Alex Tarnava [00:03:16]: One, it was such a complex problem when I jumped into it. It was the first thing that as I learned more and more, and I felt I needed to learn more, the complexity. But two, as the story started to emerge and we're putting it together, we're realizing that hydrogen has been integral to us throughout all of evolution. And the mechanism that we evolved to produce it internally, endogenously is no longer working properly due to changed diet, disrupted microbiome. We used to consume 100 to 150 grams of dietary fiber per day. Through 10,000 years of horticulture, we've stripped the fiber from our foods. Now we consume a fraction of that and it's largely killed a lot of bacteria.

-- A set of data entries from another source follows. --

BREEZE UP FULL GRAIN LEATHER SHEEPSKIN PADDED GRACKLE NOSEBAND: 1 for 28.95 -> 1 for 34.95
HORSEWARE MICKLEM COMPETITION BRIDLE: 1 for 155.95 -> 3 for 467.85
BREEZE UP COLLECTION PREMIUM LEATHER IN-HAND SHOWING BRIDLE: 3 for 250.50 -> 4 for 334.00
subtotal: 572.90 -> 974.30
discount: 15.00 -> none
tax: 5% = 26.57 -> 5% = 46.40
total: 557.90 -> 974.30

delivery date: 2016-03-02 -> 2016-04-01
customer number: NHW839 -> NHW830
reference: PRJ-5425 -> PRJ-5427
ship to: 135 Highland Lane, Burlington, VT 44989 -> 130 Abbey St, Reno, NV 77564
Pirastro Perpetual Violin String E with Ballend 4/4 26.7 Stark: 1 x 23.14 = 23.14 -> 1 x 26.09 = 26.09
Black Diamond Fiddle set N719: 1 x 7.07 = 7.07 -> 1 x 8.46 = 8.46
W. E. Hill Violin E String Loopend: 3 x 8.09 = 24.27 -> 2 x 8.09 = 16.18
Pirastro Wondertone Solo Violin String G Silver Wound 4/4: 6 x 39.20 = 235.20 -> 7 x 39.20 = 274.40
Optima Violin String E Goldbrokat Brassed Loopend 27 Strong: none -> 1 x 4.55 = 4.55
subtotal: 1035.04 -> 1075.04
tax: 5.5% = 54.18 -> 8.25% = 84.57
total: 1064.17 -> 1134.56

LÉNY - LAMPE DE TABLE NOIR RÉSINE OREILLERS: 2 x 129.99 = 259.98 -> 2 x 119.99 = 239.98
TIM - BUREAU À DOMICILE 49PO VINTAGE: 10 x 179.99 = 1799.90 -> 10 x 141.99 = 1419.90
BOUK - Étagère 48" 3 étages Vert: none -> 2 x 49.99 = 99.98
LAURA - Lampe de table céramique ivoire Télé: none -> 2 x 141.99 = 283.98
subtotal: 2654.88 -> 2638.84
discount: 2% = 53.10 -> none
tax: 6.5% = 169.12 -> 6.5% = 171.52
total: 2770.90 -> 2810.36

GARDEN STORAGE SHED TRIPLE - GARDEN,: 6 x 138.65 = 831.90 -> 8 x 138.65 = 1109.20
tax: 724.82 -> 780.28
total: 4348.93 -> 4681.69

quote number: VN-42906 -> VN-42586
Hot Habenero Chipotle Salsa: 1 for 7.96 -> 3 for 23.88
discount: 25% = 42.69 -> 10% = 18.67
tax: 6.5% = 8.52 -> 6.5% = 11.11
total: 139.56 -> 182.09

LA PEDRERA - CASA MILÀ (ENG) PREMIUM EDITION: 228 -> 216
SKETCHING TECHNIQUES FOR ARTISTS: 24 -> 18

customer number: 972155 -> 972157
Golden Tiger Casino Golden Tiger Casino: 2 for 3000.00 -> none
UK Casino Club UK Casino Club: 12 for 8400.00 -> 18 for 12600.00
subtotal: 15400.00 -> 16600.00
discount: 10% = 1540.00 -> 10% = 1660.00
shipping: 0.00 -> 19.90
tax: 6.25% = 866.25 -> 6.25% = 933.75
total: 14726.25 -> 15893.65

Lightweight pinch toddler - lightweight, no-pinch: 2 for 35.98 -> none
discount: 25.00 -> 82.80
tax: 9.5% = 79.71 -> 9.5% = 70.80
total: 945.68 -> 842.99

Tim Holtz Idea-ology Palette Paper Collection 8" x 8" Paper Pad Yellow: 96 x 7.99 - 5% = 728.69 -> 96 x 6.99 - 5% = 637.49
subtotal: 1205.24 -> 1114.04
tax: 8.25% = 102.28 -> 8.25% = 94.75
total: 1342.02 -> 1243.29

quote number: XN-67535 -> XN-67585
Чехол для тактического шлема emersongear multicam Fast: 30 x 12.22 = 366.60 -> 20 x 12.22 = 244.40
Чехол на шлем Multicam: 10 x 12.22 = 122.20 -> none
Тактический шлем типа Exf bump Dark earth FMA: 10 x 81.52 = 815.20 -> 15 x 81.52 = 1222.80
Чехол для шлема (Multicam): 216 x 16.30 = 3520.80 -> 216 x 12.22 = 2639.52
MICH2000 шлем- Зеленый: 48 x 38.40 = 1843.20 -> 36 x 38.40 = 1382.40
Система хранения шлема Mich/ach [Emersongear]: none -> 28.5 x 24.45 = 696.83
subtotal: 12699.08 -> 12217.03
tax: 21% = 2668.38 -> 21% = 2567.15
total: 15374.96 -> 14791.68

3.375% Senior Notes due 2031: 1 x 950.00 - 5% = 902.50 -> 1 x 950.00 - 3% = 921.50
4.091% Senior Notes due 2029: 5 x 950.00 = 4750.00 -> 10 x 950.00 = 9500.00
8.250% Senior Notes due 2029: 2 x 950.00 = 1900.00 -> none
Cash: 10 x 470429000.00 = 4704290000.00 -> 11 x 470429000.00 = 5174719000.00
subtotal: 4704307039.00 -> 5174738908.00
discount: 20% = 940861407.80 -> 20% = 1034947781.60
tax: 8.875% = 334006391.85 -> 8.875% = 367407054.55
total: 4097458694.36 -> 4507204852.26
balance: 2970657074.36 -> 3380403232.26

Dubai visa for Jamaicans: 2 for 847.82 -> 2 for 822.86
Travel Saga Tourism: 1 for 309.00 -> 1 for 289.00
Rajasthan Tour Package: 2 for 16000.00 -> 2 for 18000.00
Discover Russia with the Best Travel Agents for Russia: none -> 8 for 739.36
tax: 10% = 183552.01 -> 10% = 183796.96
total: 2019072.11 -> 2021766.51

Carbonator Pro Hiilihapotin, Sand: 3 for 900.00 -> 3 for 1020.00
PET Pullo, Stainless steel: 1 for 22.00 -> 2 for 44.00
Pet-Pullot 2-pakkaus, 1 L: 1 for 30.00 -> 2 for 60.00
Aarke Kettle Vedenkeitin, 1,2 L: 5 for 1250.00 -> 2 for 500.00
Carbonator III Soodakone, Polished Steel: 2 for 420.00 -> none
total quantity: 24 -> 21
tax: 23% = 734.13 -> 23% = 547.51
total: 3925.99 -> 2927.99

Alex Tarnava [00:04:05]: We need to make hydrogen. So even if we up our dietary fiber intake, it might make us sick. If we go too high, we don't produce as much hydrogen. So really the only way that we get this critical gas now is exogenously through inhalation or water or bathing. And we're learning to understand that it plays some pivotal roles in basically our stress responses. So it really helps keep us in homeostasis and in our bodies in harmony. Right? So it's not like a miracle for anything, but it helps us correct and heal and adapt to situations and the daily stressors of life.

Ben Greenfield [00:04:51]: Yeah, I mean, you just listed probably like eight different benefits, Alex. And before I kind of get your take on this, Tyler, I did want to also mention that two days ago and I kind of bookmarked it just so I can mention it. On today's show, I saw a recent study indicating, and this was a six week randomized controlled trial that training adults who were drinking hydrogen rich water twice A day during the resistance training protocol had lower markers of muscle damage. I think they had an improvement in blood lipids as well and enhanced recovery. And from what I could tell, there was not an impact on muscular strength or development. Meaning that unlike a lot of other antioxidants, hydrogen didn't seem to blunt any type of mitochondrial or strength effects of exercise. Did you see that one, Tyler?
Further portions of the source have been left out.